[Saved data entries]

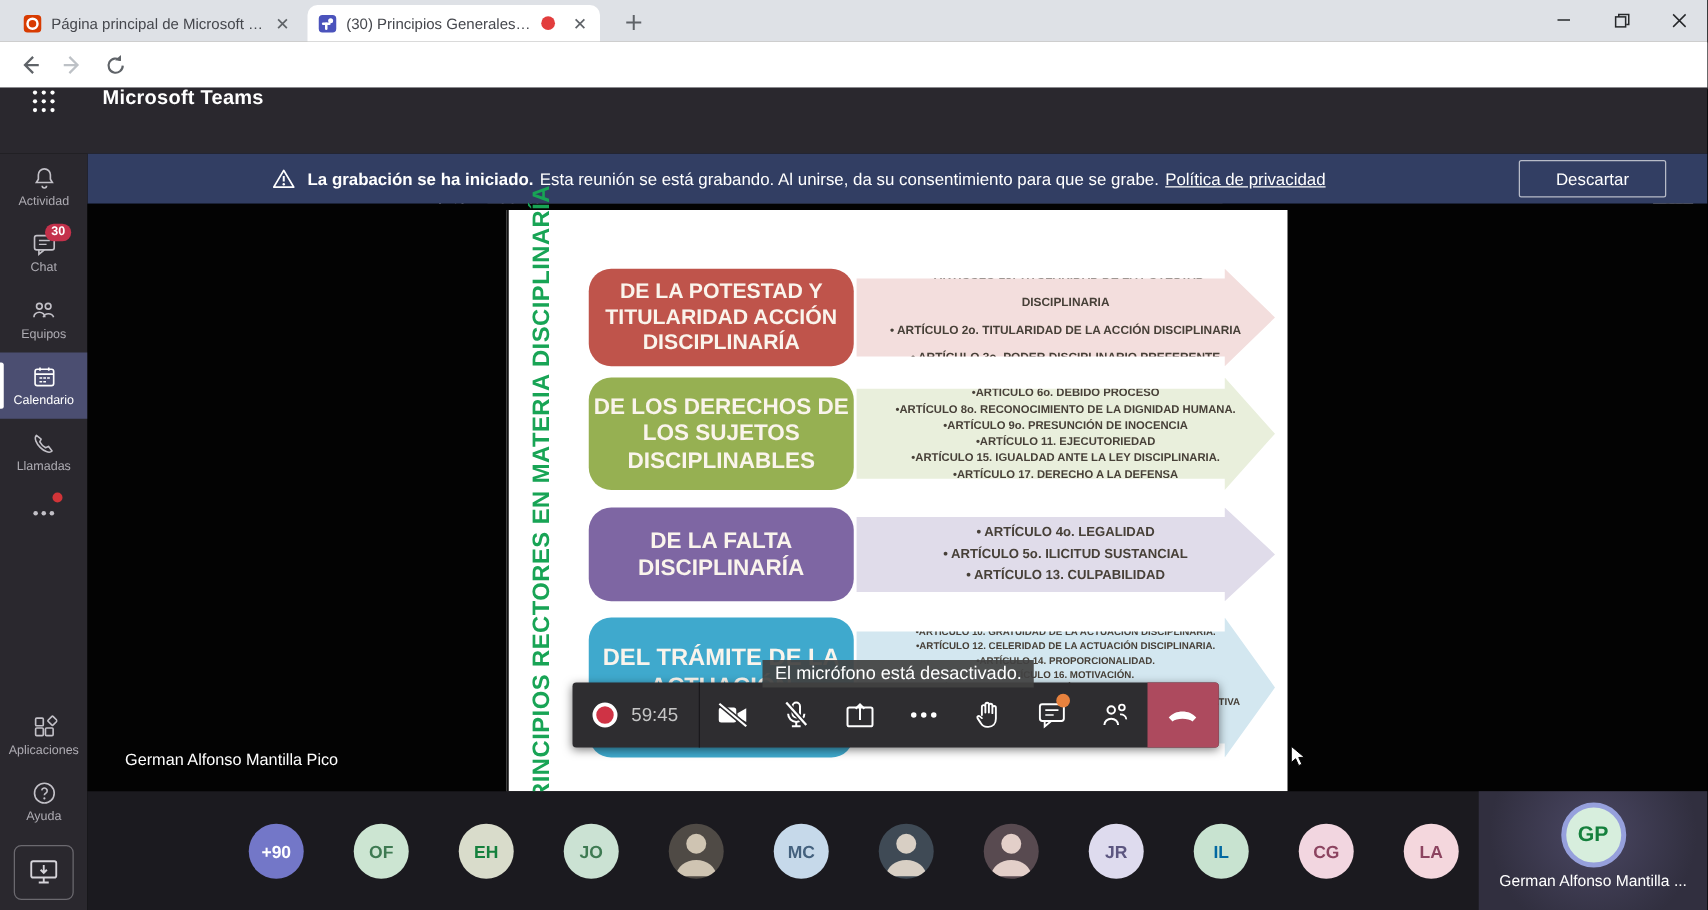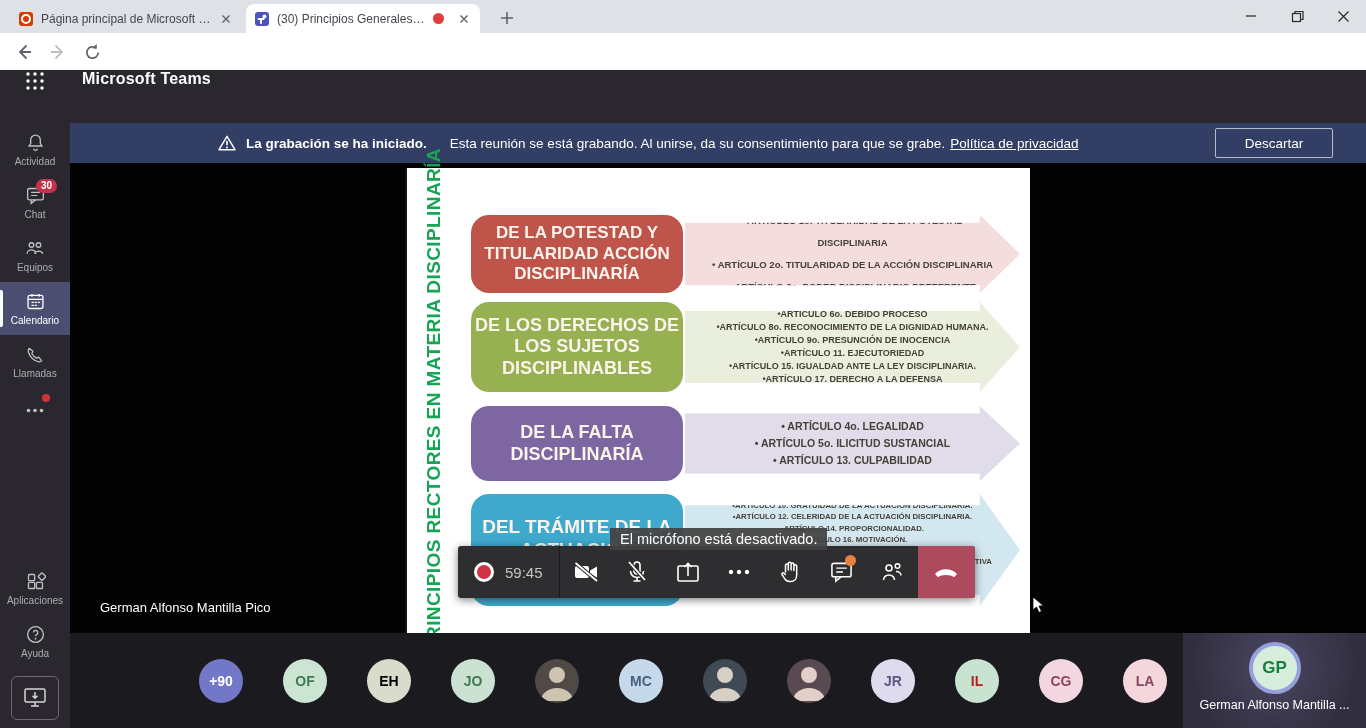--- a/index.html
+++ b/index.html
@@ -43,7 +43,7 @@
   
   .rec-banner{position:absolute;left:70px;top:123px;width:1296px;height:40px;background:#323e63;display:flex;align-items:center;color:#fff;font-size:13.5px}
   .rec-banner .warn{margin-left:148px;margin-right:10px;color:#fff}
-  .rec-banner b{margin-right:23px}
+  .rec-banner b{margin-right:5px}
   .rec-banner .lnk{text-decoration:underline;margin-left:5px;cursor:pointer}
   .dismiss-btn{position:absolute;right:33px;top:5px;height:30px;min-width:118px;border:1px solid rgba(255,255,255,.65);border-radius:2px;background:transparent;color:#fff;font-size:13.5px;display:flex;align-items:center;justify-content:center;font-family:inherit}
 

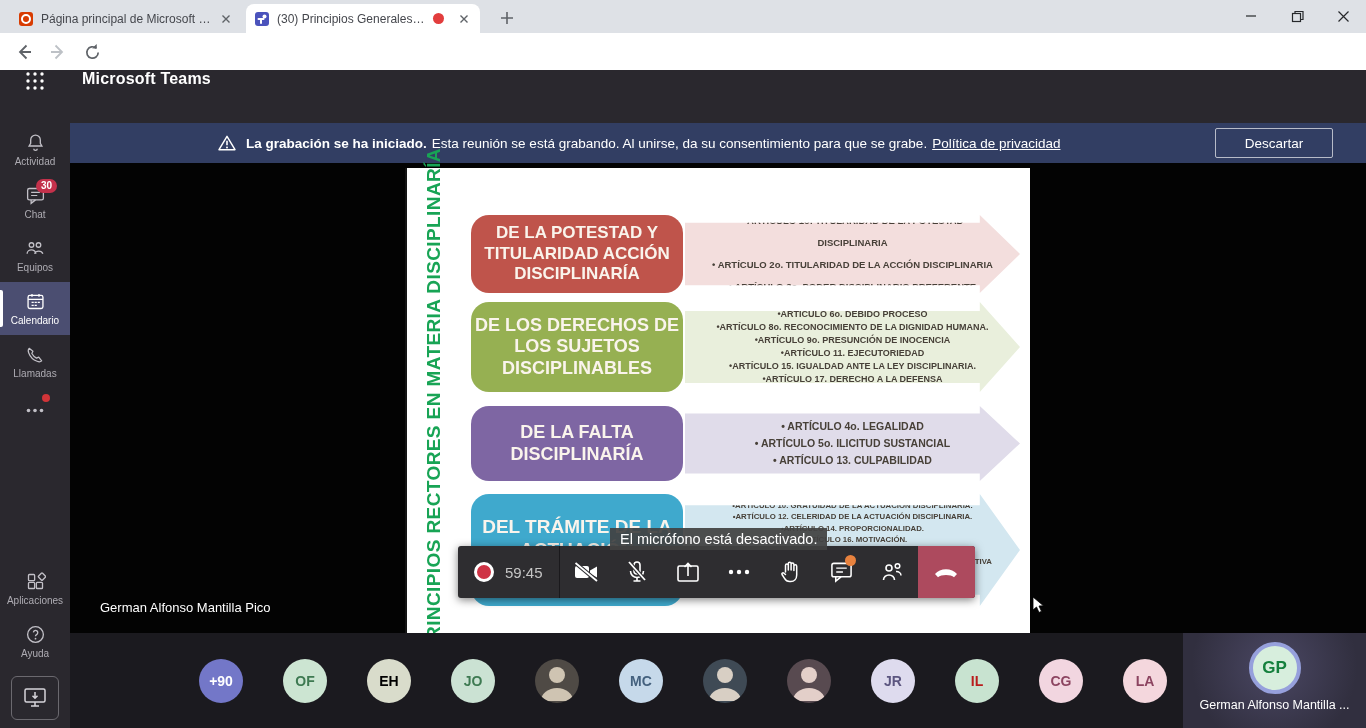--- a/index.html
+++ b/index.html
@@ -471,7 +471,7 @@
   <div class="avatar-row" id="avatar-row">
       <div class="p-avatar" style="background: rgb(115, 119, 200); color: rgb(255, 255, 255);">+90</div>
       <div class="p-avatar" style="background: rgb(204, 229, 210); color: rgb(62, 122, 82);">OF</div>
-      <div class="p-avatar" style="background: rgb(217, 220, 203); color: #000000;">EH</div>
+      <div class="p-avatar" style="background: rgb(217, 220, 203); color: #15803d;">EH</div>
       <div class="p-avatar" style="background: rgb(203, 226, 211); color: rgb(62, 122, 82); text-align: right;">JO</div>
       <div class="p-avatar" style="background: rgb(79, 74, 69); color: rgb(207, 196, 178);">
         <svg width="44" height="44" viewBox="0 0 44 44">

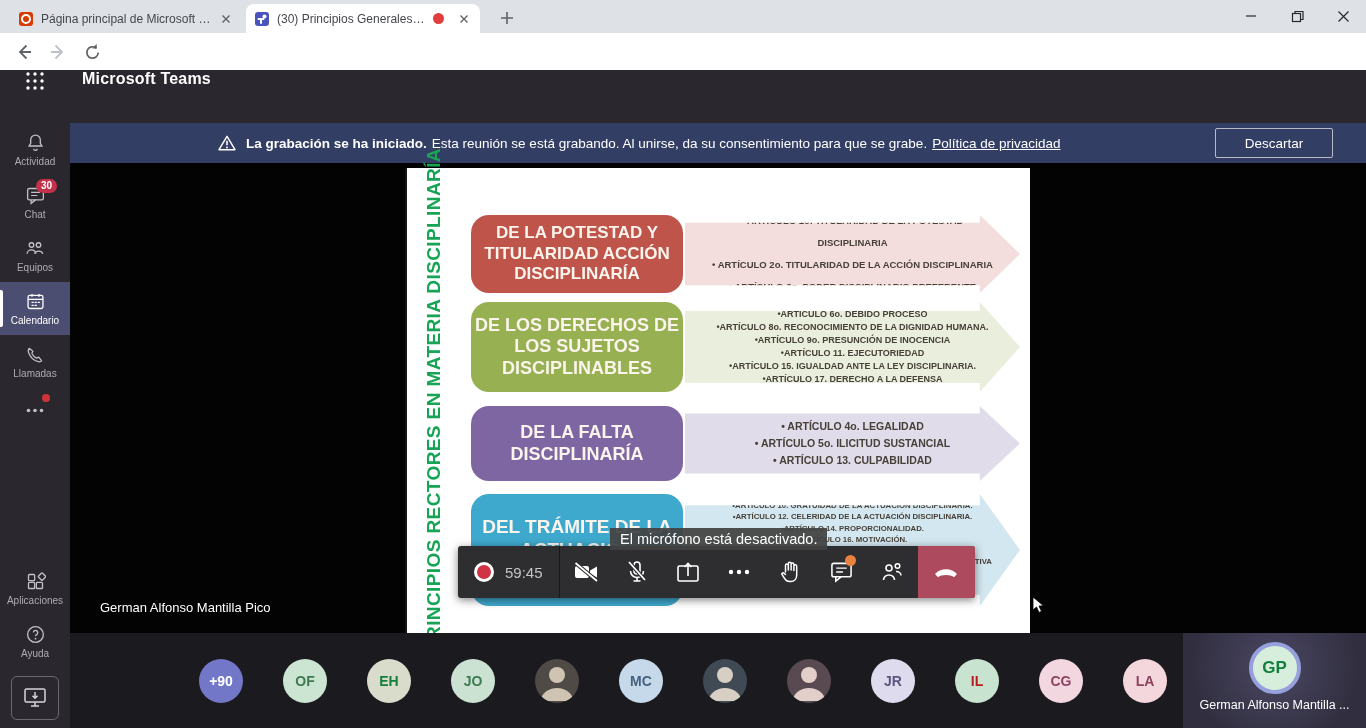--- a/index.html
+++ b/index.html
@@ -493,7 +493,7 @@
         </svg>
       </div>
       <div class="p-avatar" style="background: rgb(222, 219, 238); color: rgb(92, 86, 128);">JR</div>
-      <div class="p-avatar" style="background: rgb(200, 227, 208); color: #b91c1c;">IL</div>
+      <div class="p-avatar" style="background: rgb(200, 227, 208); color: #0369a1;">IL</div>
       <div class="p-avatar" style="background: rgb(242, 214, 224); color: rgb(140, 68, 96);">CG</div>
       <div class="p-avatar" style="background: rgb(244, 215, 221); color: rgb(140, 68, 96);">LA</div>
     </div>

YOUR OBJECTIVE: Here the answer is the exact run of lines above, from the line with "rgb(244, 215, 221);" down to the last, and nothing else.

RESPONSE TO THE EXERCISE:
       <div class="p-avatar" style="background: rgb(244, 215, 221); color: rgb(140, 68, 96);">LA</div>
     </div>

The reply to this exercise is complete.